Licia has been a source of inspiration, light, and wisdom to the HFG team and all within our Palestinian community who have had the joy of meeting her. As Healing for Gaza continues to grow and expand its field missions, we hope that future and aspiring trauma workers will carry forward the lessons and skills Licia has shared, bringing them into their own practice to foster even more healing.

Licia: Having an open and curious mindset is important. If you come in thinking that you know the answers, that you’re going to fix or change someone, you’ll most likely do more harm than good. Being able to listen to what the person is feeling in the moment and helping them to discover what helps them feel better is an empowering process for them. It’s much better than thinking, “I’m the expert coming in from the outside who’s going to help you because you can’t help yourself.” The Palestinian people in our field missions need to find their agency again, need to find their ability to make choices and changes to navigate the world that they’re in now. 

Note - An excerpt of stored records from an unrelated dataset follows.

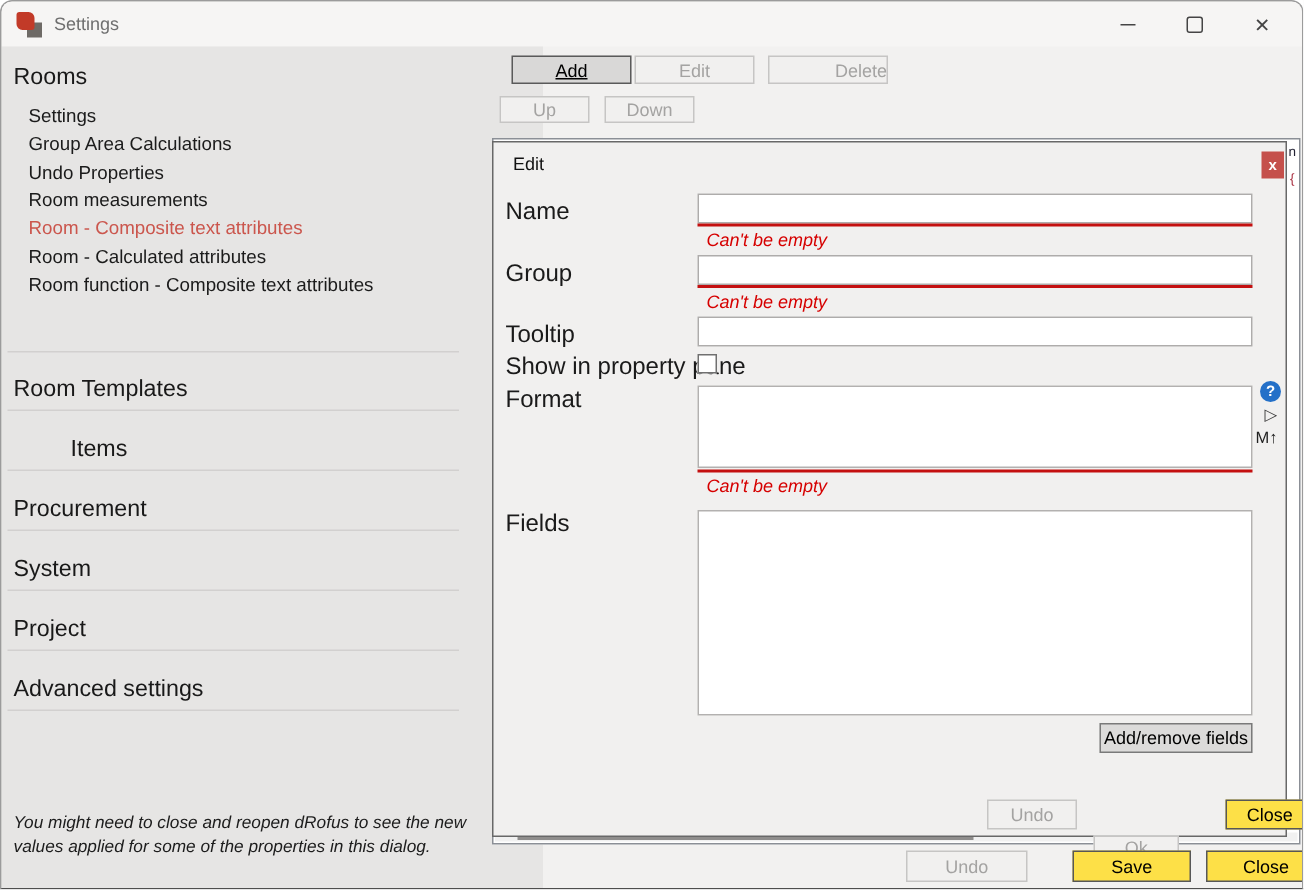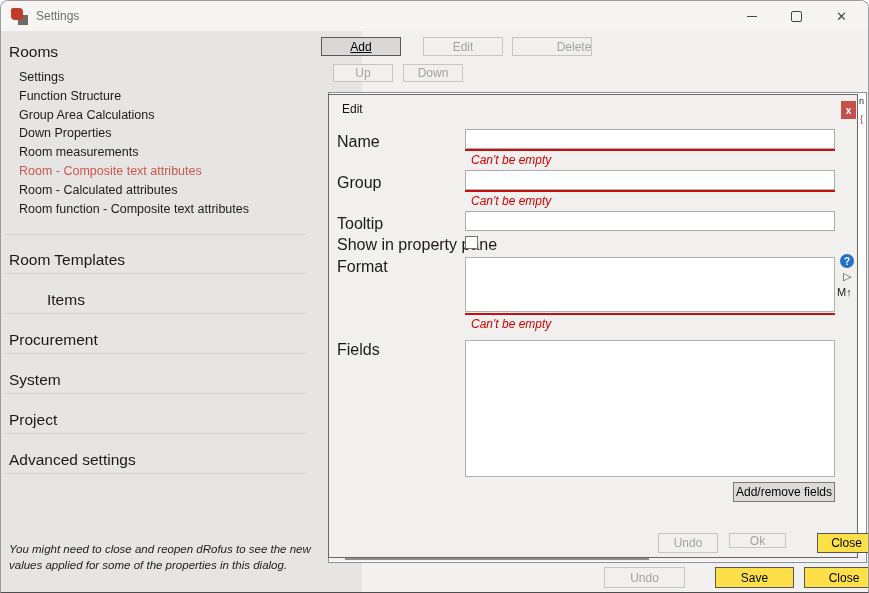"Add" div.btn { left: 320px -> 340px }
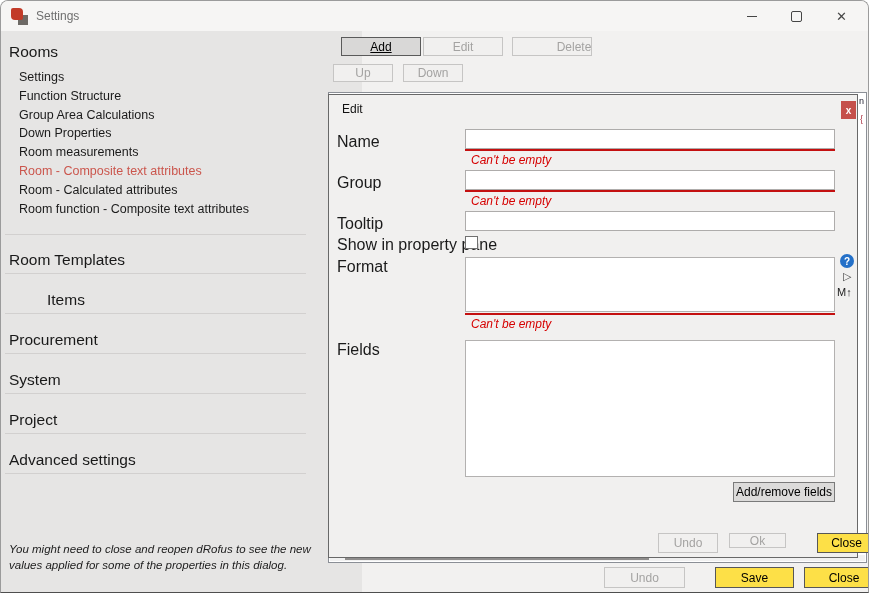"Function Structure" div { html: <div>Function Structure</div> -> none }
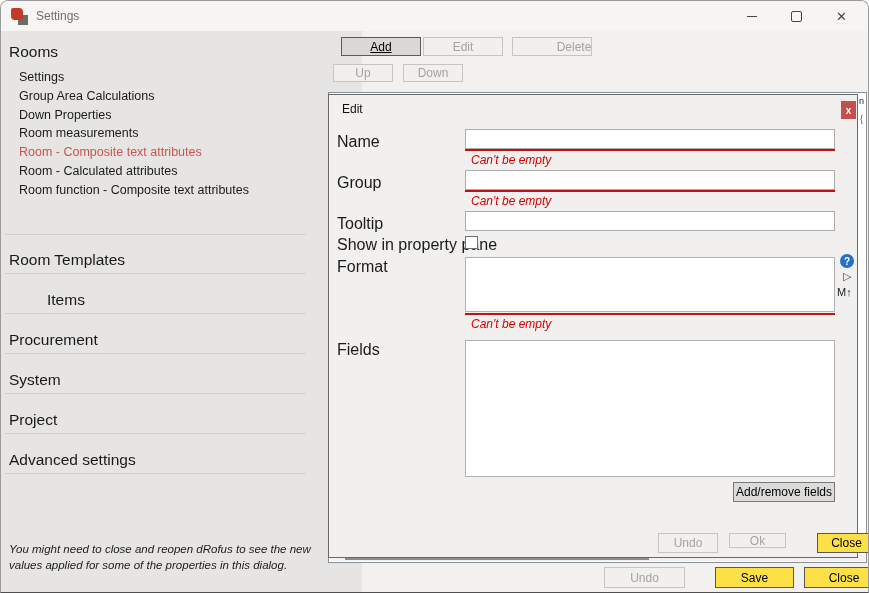"Down Properties" div { text: Down -> Undo }
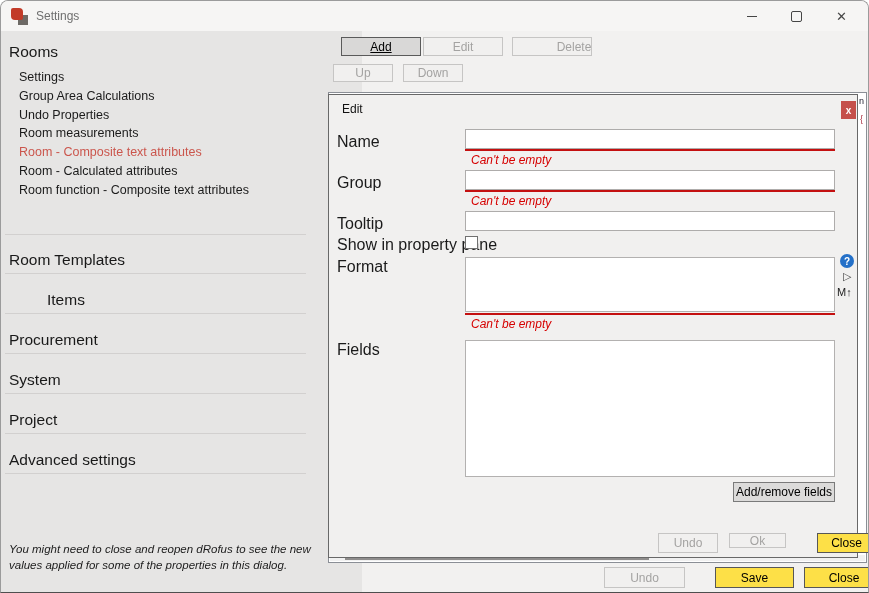"Ok" div.btn { top: 438px -> 462px }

Licia: Anything that has to do with the body can carry a lot of stigma and shame. When people are trembling, sweating, yawning, shaking, shouting, crying – all those things are things that our bodies need to do to release traumatic stress. But, in most societies, they are shamed into silence; they’re shut down. We let babies cry, but as we age, we do our best to never cry and always look composed. So I hope the stigma around emotional release could be lessened. And that people could understand how important and effective it is to be able to have those physical and emotional releases in order to reestablish balance. If they’re shamed into never feeling like it’s okay to have those feelings, they can’t really get better.

The people I worked with on the first mission remembered and practiced the somatic practices. They made them their own, and shared them with their loved ones. I was particularly moved by a woman who shared breathing and humming practices with her husband. I got to work with him one on one, and he lit up with recognition when I shared things his wife had shared with him. 
I hope that people reconnect with a sense of the possibility of their own joy. That it would not be a bad thing after having so much tragedy to still have that capacity to be present and have joy and love in their lives.

Licia: I deeply resonate with the history and plight of the Palestinian people. We usually say the trauma ends at some point, and it’s something you can recover from because the trauma has ended. In Gaza right now, Palestinians are subject to unrelenting trauma. And so all the things that a body does to shut down and protect itself from immediate harm are going on constantly.

But in this moment especially, the invitation to join Healing for Gaza’s field mission is an invitation to be an effective person in helping answer this unspeakable pain and horror.  If I’d never been invited, I would feel as though I were just stewing in my helplessness. So it feels like a tremendous gift to be able to be part of helping people who are surviving this. I hope that this knowledge and the practices of healing, this community of healing at HFG, will grow because there are so many people who need it.

We are deeply grateful for our partnership with Licia Sky and the Trauma Research Foundation. Licia’s insights into the mind and body connection have been invaluable for frontliners, patients, and providers alike. As HFG continues to grow, we look forward to welcoming her on future missions, where she can share even more of her wisdom and healing presence.